Icterícia colestática (BD > 1,0 mg/dL) após 2 semanas → Investigar Atresia de Vias Biliares URGENTE.

Resumo-Chave

A atresia de vias biliares é uma emergência cirúrgica pediátrica; o diagnóstico precoce e a realização da portoenterostomia de Kasai antes dos 60 dias de vida são cruciais para o sucesso da drenagem biliar.

Contexto Educacional

A atresia de vias biliares (AVB) é a principal causa de transplante hepático na infância. Caracteriza-se por um processo inflamatório idiopático que leva à obliteração da árvore biliar extra-hepática. O quadro clínico típico é de um lactente a termo, com peso adequado, que desenvolve icterícia colestática nas primeiras semanas de vida. A diferenciação entre causas médicas (como hepatite neonatal) e cirúrgicas (AVB) é prioritária. O manejo envolve suporte nutricional com triglicerídeos de cadeia média e vitaminas lipossolúveis, além da intervenção cirúrgica oportuna.

Perguntas Frequentes

Quais são os sinais de alerta para colestase neonatal?

Os sinais de alerta incluem icterícia que persiste por mais de 14 dias de vida, acompanhada de colúria (urina escura que mancha a fralda) e hipocolia ou acolia fecal (fezes claras ou esbranquiçadas). Laboratorialmente, a definição de colestase neonatal é dada por uma bilirrubina direta (BD) maior que 1,0 mg/dL. A presença de hepatomegalia firme ao exame físico reforça a suspeita de doença hepatobiliar obstrutiva, exigindo investigação imediata para descartar causas cirúrgicas como a atresia de vias biliares.

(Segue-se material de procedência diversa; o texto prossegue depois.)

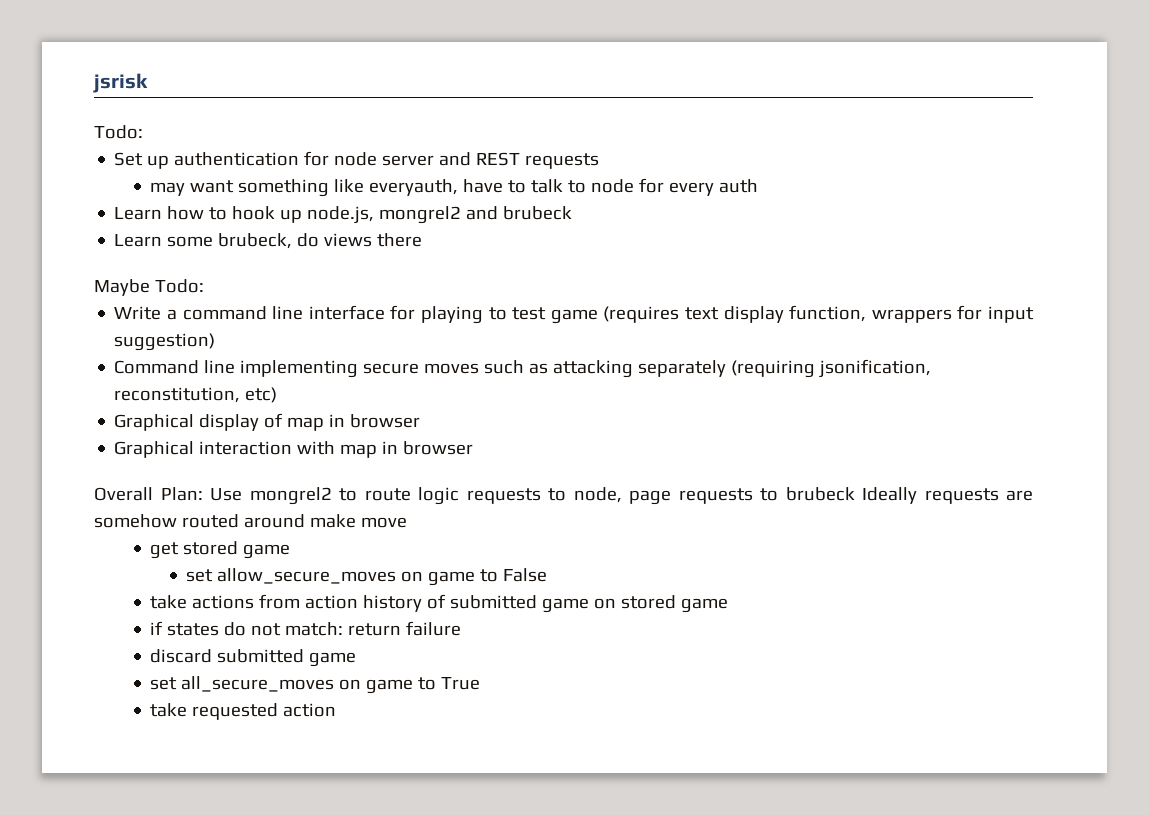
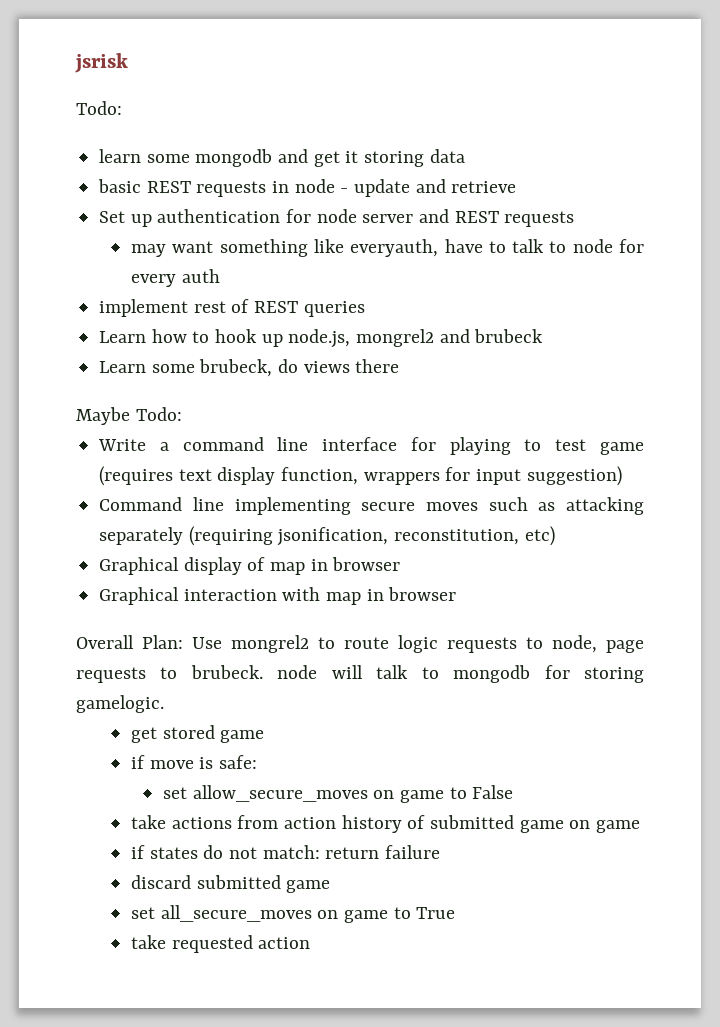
(143, 132) none -> [99,149,465,167] [98,179,517,197] // learn some mongodb and get it storing data // basic REST requests in node - update and retrieve
(759, 186) none -> [99,299,365,317] // implement rest of REST queries
[785,487,1033,504] [94,514,407,528] brubeck Ideally requests are somehow routed around make move -> [190,665,644,683] [76,695,164,713] brubeck. node will talk to mongodb for storing gamelogic.
(291, 551) none -> [131,755,258,769] // if move is safe:
[621,595,677,609] stored -> (591, 824) none

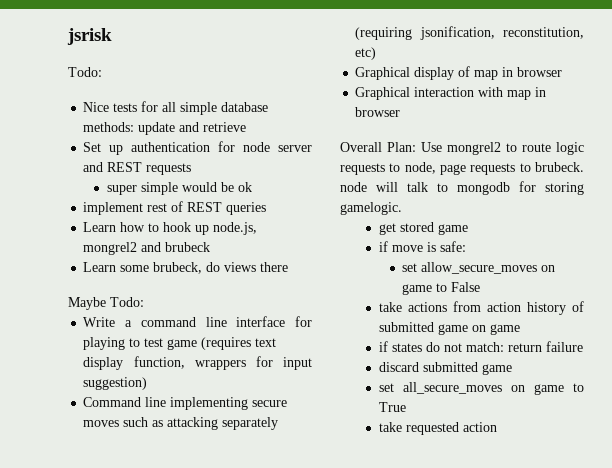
[99,149,465,167] [98,179,349,197] learn some mongodb and get it storing data // basic REST requests in node - -> [83,101,269,115] [83,122,135,132] Nice tests for all simple database methods:
[131,239,644,257] [131,269,220,287] may want something like everyauth, have to talk to node for every auth -> [106,182,252,195] super simple would be ok

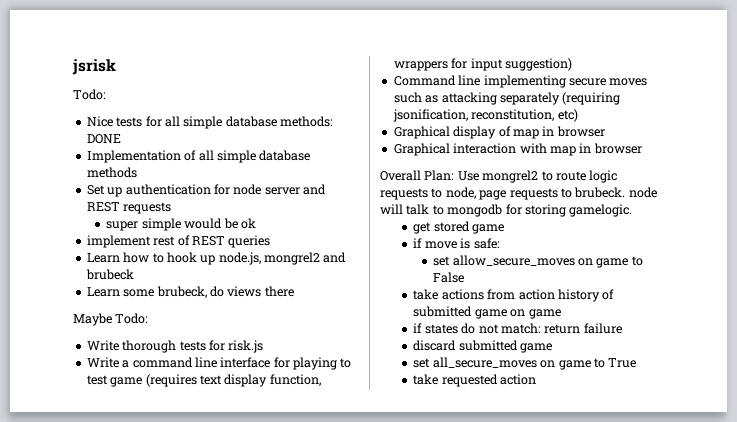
[138,122,247,135] update and retrieve -> [86,134,121,144] [86,150,311,163] [86,167,137,178] DONE // Implementation of all simple database methods
(144, 302) none -> [86,340,264,353] // Write thorough tests for risk.js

Por que a cirurgia de Kasai deve ser realizada precocemente?

A atresia de vias biliares (AVB) causa uma obstrução progressiva dos ductos biliares extra-hepáticos, levando rapidamente à fibrose hepática e cirrose biliar secundária. A portoenterostomia de Kasai visa restabelecer o fluxo biliar. O sucesso do procedimento é altamente dependente da idade: se realizado antes dos 60 dias de vida, a chance de restabelecer a drenagem biliar é de aproximadamente 70-80%. Após os 90 dias, a eficácia cai drasticamente devido ao dano hepático irreversível, tornando o transplante hepático a única opção definitiva.

Qual o papel da ultrassonografia no diagnóstico da AVB?

A ultrassonografia abdominal é um exame inicial fundamental, preferencialmente realizado após jejum de 4 horas. Ela busca sinais indiretos de atresia de vias biliares, como a ausência ou hipoplasia da vesícula biliar e o 'sinal do cordão triangular' (uma massa ecogênica cone-focal anterior à bifurcação da veia porta, representando o remanescente fibrótico do ducto biliar). Embora útil, a ultrassonografia não exclui definitivamente a AVB se for normal, sendo muitas vezes necessária a biópsia hepática ou a colangiografia intraoperatória para confirmação.